Items from a dataset

○ ○ ○ ○ ○ ○ ○

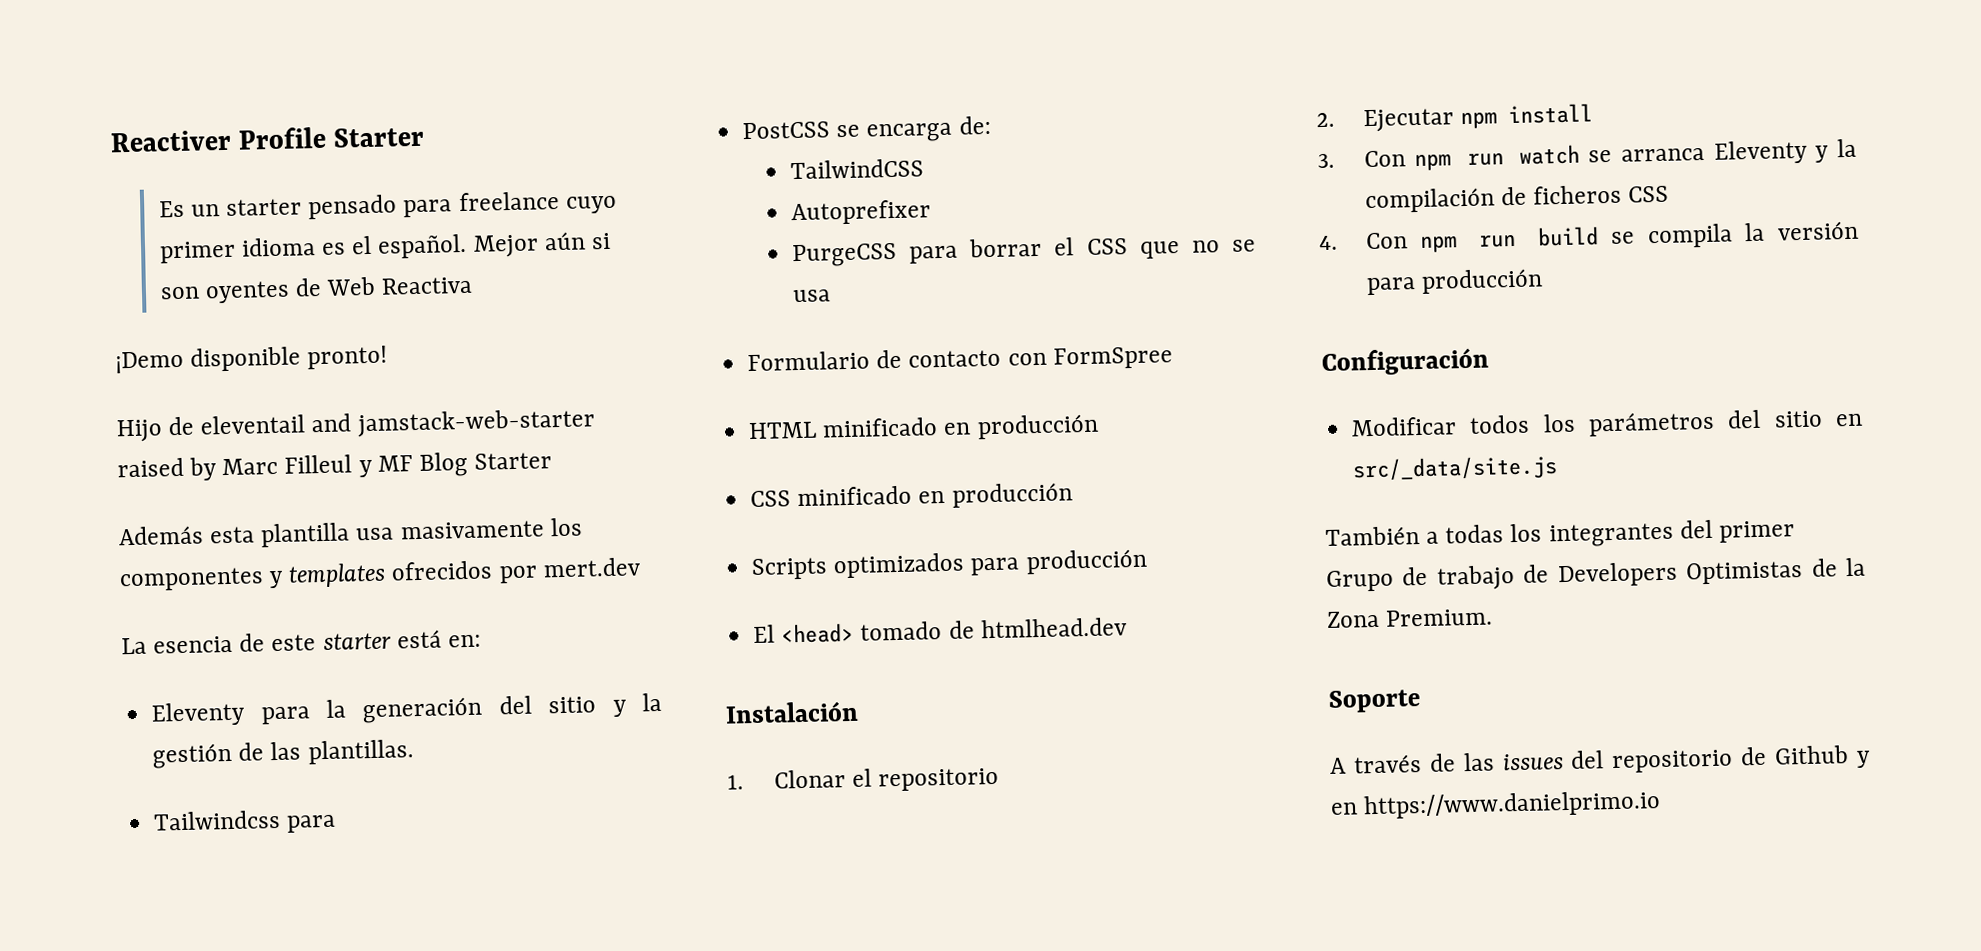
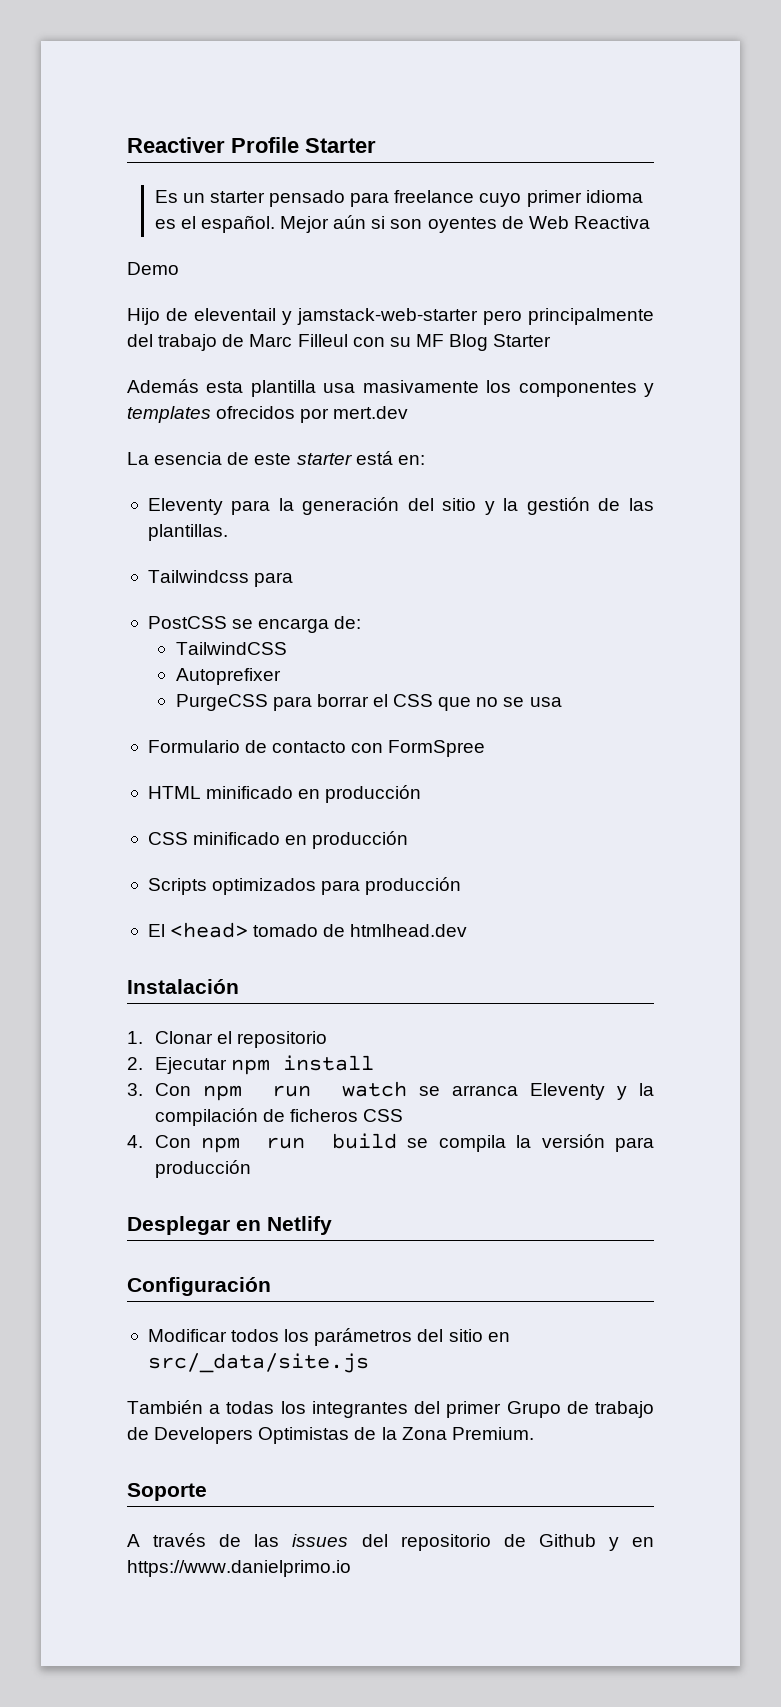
[115,345,389,374] ¡Demo disponible pronto! -> [127,262,179,275] Demo
[311,408,596,438] [117,454,373,481] and jamstack-web-starter raised by Marc Filleul y -> [282,308,654,325] [127,334,411,351] y jamstack-web-starter pero principalmente del trabajo de Marc Filleul con su
(1543, 281) none -> [127,1216,332,1235] // Desplegar en Netlify

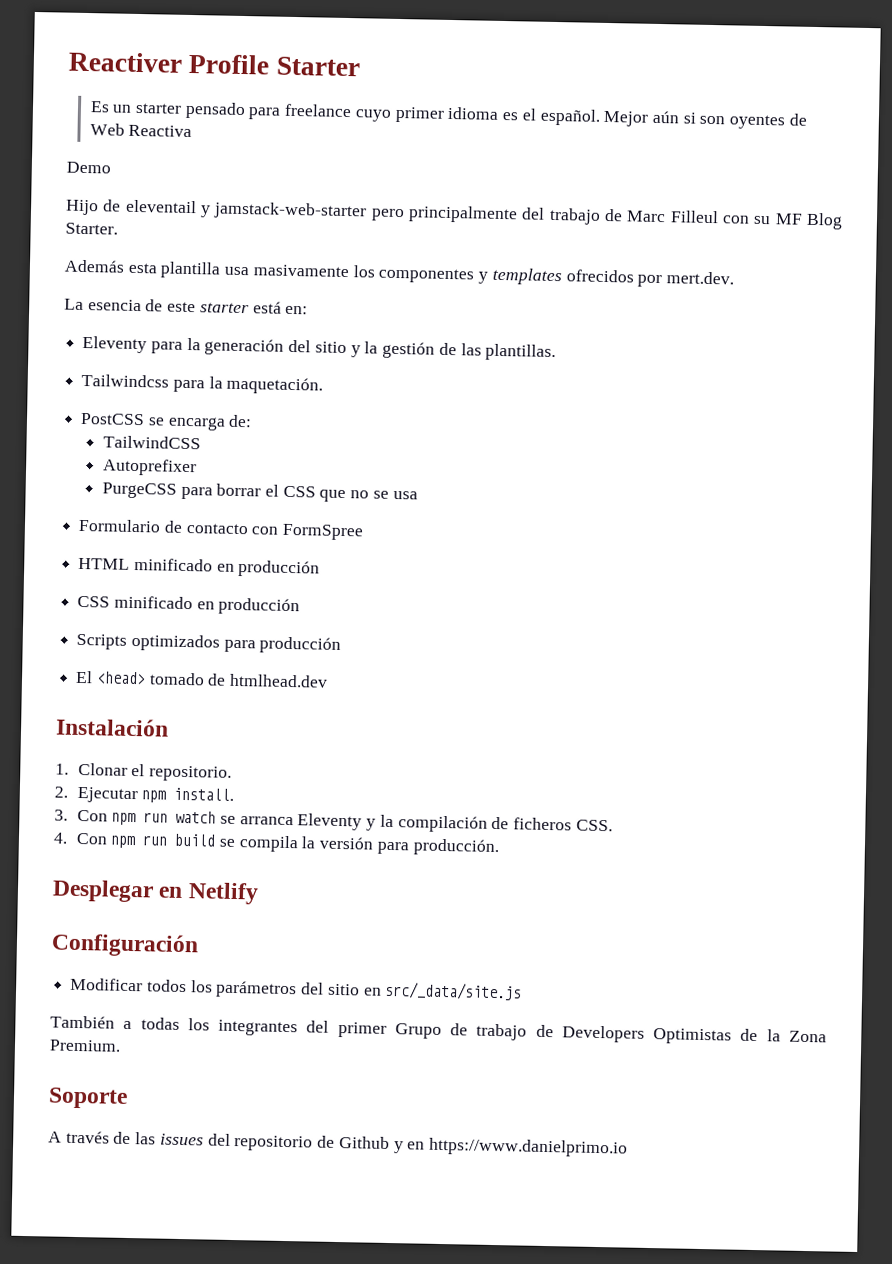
[493,334,552,347] Starter -> [65,222,118,235] Starter.
[333,406,409,419] mert.dev -> [665,271,734,285] mert.dev.
(294, 579) none -> [208,376,324,395] la maquetación.
[236,1031,327,1048] repositorio -> [149,765,233,782] repositorio.
[282,1055,374,1071] install -> [173,787,235,801] install.
[363,1109,404,1122] CSS -> [575,819,613,832] CSS.
[154,1160,251,1178] producción -> [412,838,500,857] producción.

○ ○ ○ ○ ○ ○ ○

The problem: Which lines in the entries above contain "none"? Pull each of them out.

Result of this exercise:
(1543, 281) none -> [127,1216,332,1235] // Desplegar en Netlify
(294, 579) none -> [208,376,324,395] la maquetación.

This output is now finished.